The Insertion Domain of Mti2 Facilitates the Association of Mitochondrial Initiation Factors with Mitoribosomes in Schizosaccharomyces pombe.

Abstract

Translation initiation in mitochondria involves unique mechanisms distinct from those in the cytosol or in bacteria. The Schizosaccharomyces pombe mitochondrial translation initiation factor 2 (Mti2) is the ortholog of human MTIF2, which plays a vital role in synthesizing proteins in mitochondria. Here, we investigate the insertion domain of Mti2, which stabilizes its interaction with the ribosome and is crucial for efficient translation initiation.

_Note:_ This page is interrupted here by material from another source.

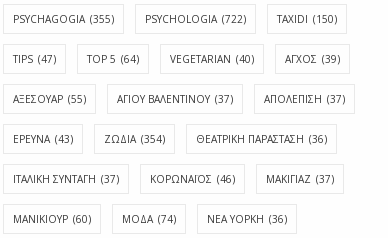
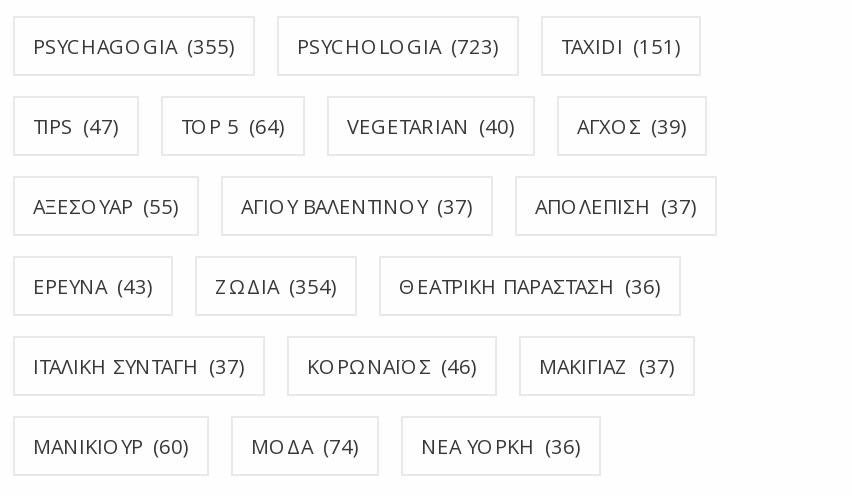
- PSYCHOLOGIA (722)
+ PSYCHOLOGIA (723)

- TAXIDI (150)
+ TAXIDI (151)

Our results show that the insertion domain is critical for the proper folding and function of Mti2. The absence of the insertion domain disrupts cell growth and affects the expression of genes encoded by mitochondrial DNA. Additionally, we show that Mti2 physically interacts with the small subunits of mitoribosomes (mtSSU), and deletion of the insertion domain dissociates mitochondrial initiation factors from the mitoribosome, reducing the efficiency of mitochondrial translation. Altogether, these findings highlight the conserved role of the insertion domain in facilitating translation initiation in fission yeast and thus reveal shared principles of mitochondrial translation initiation in both fission yeast and humans.